Requête en destitution du PRRM: la HCC ferme la porte, le débat s’élargit

Comme il fallait s’y attendre, la Haute cour constitutionnelle (HCC), a déclaré irrecevable la requête déposée par le député d’Arivonimamo, Antoine Rajerison, aux fins de destitution du colonel Michaël Randrianirina. Dans une décision rendue publique le 28 mai, la juridiction a estimé que la demande ne remplissait pas les conditions constitutionnelles requises pour mettre fin aux fonctions du chef de l’Etat.

Pour rappel, le parlementaire a saisi la HCC le 13 mai.

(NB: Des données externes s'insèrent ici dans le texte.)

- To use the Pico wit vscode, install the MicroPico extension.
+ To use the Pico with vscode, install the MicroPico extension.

Il demandait la révocation du colonel Randrianirina, qu’il accusait notamment de trahison et de violation de la Constitution, tout en sollicitant le transfert du pouvoir à une autorité militaire alternative.

Une décision contestée et un climat institutionnel tendu
Au-delà de la décision juridique, l’affaire s’inscrit dans un contexte politique et institutionnel sensible. Cer­tains évoquent même des tensions au sein des institutions, notamment autour des modalités de prise de décision de la HCC.
Dans le débat public, la décision qualifiée d’« unanime » fait l’objet de contestations de la part de certains hauts conseillers, qui remettent en cause la concordance entre les délibérations internes et le texte finalement publié. Ces affirmations n’ont toutefois pas été officiellement confirmées par la juridiction.

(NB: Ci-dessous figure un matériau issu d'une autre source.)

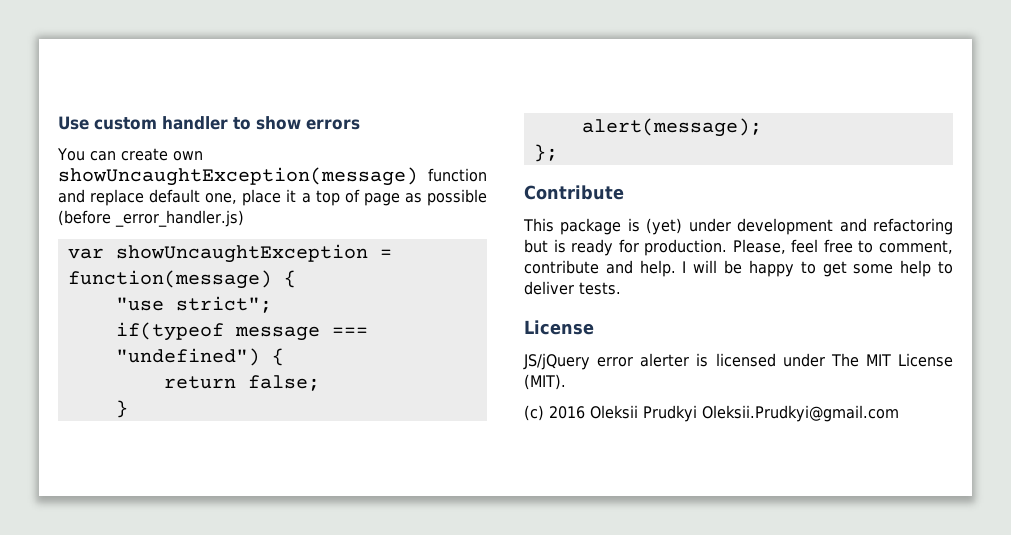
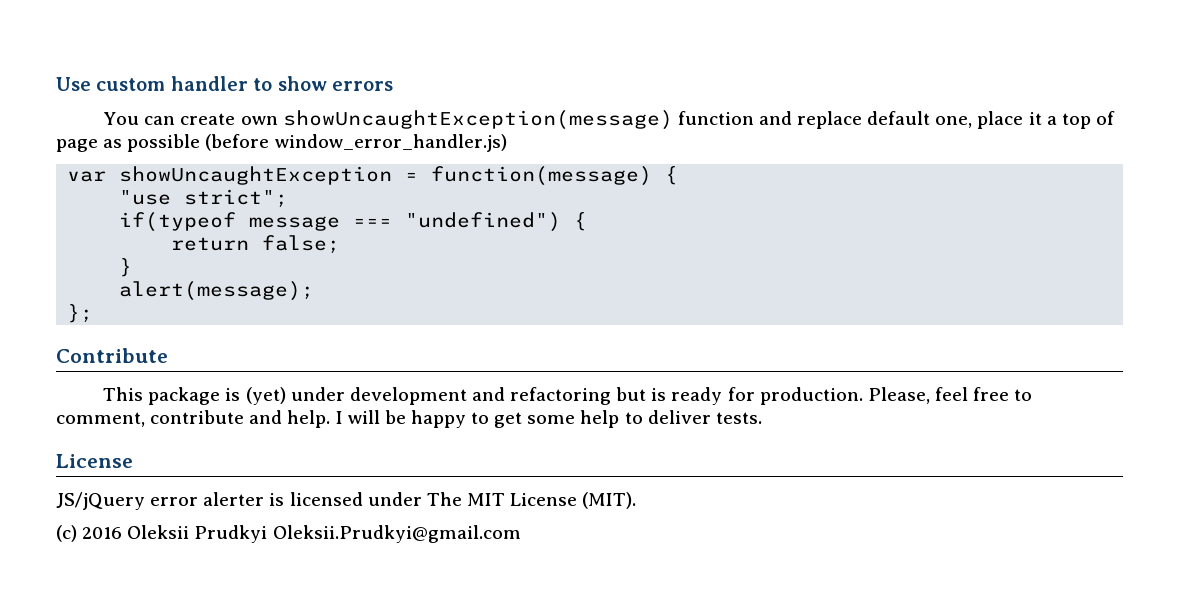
- You can create own showUncaughtException(message) function and replace default one, place it a top of page as possible (before _error_handler.js)
+ You can create own showUncaughtException(message) function and replace default one, place it a top of page as possible (before window_error_handler.js)

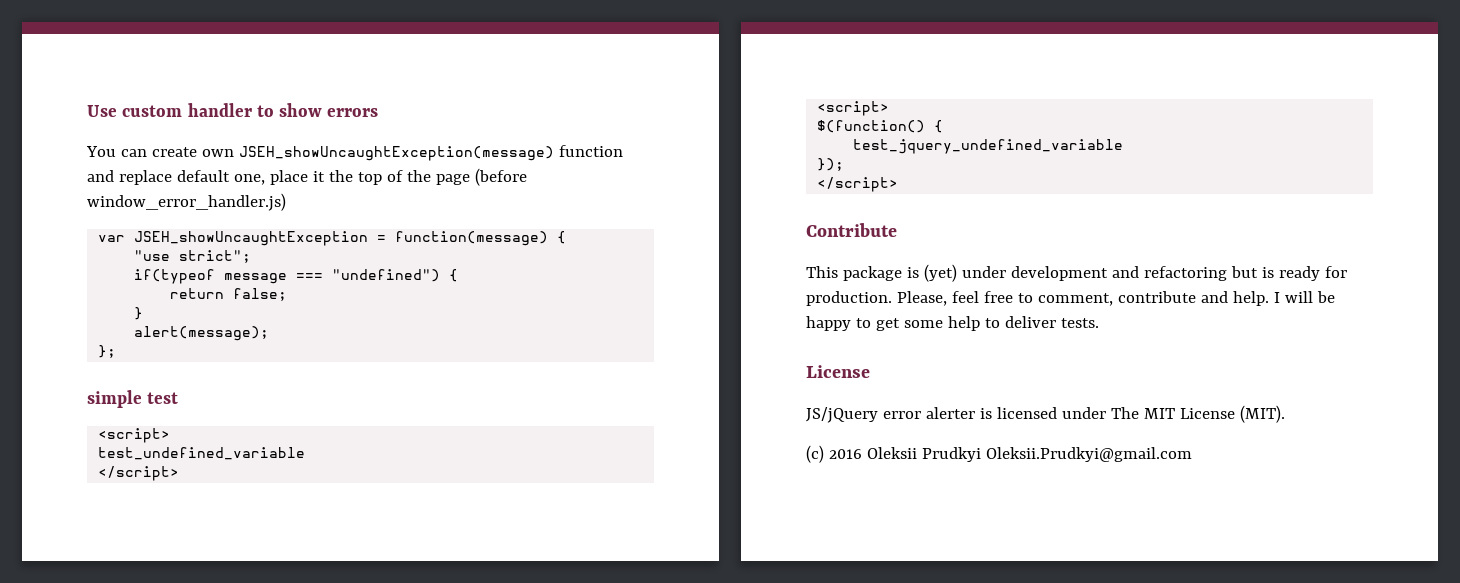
- You can create own showUncaughtException(message) function and replace default one, place it a top of page as possible (before window_error_handler.js)
+ You can create own JSEH_showUncaughtException(message) function and replace default one, place it the top of the page (before window_error_handler.js)
- var showUncaughtException = function(message) {
+ var JSEH_showUncaughtException = function(message) {
+ simple test
+ <script>
+ test_undefined_variable
+ </script>
+ <script>
+ $(function() {
+ test_jquery_undefined_variable
+ });
+ </script>

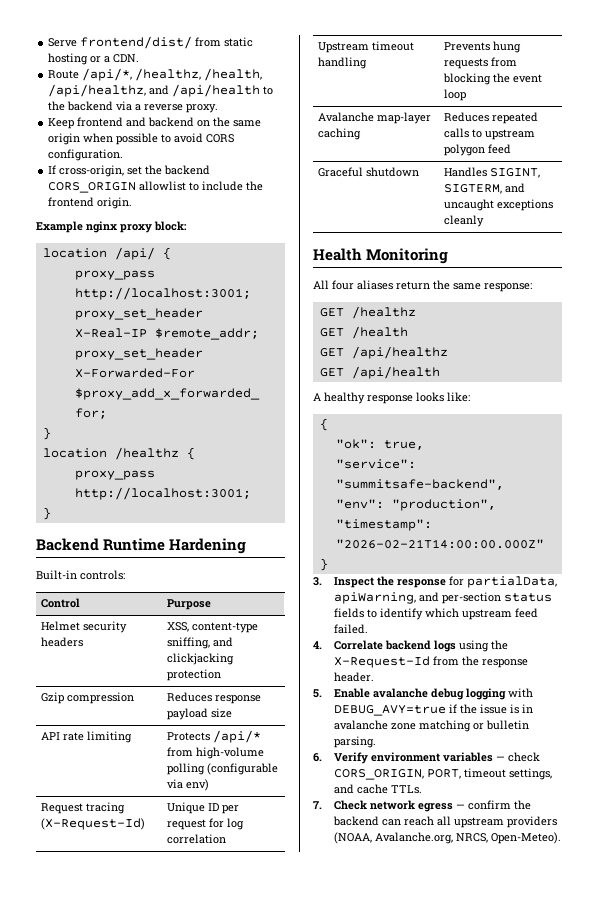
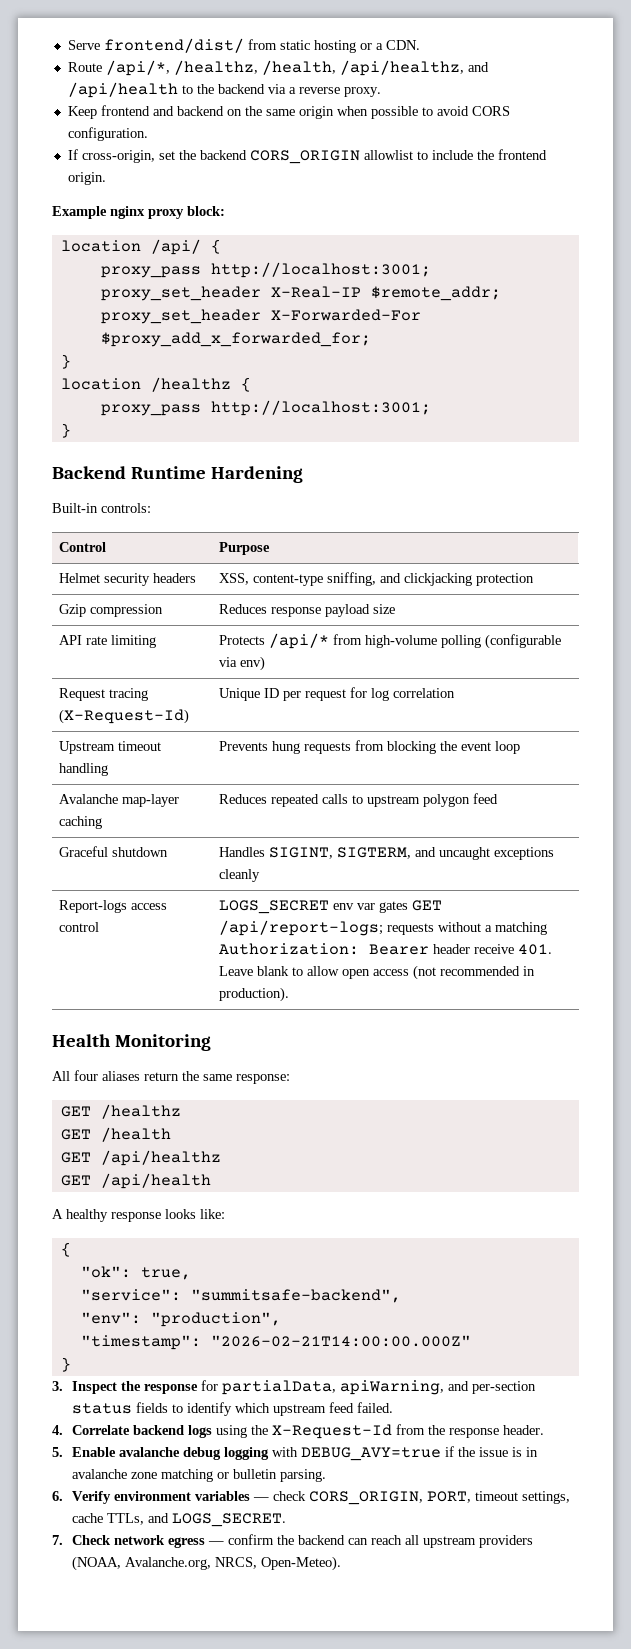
+ Report-logs access control | LOGS_SECRET env var gates GET /api/report-logs; requests without a matching Authorization: Bearer header receive 401. Leave blank to allow open access (not recommended in production).
- 6. Verify environment variables — check CORS_ORIGIN, PORT, timeout settings, and cache TTLs.
+ 6. Verify environment variables — check CORS_ORIGIN, PORT, timeout settings, cache TTLs, and LOGS_SECRET.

Accusations, contre-accusations et tensions autour des institutions
En même temps, des discussions ont émergé autour d’éventuelles poursuites pour « complot » visant certains membres de la HCC, après des prises de position divergentes. Cette évolution suscite des interrogations sur la gestion des désaccords institutionnels et la frontière entre débat juridique et criminalisation des divergences.
Par ailleurs, des informations font état du retrait du dispositif de protection de certains hauts conseillers, une mesure pouvant fragiliser l’indépendance et la sécurité des magistrats dans un contexte de forte tension institutionnelle.

Une crise qui dépasse la seule procédure de destitution
Dans ce contexte, l’affaire dépasse le cadre strict de la procédure de destitution. Elle mettrait en lumière des tensions plus larges autour du fonctionnement des institutions chargées de garantir la Constitution, ainsi que la question de la solidité des contre-pouvoirs.
En un mot, un climat de crispation institutionnelle se dessine, marqué par des accusations croisées, des contestations de décisions et des inquiétudes sur le re­spect des équilibres démocrati­ques. Et les appels à la tran­sparence et au respect strict des procédures constitutionnelles, se font entendre, pour tenter de rétablir un climat de confiance institutionnelle.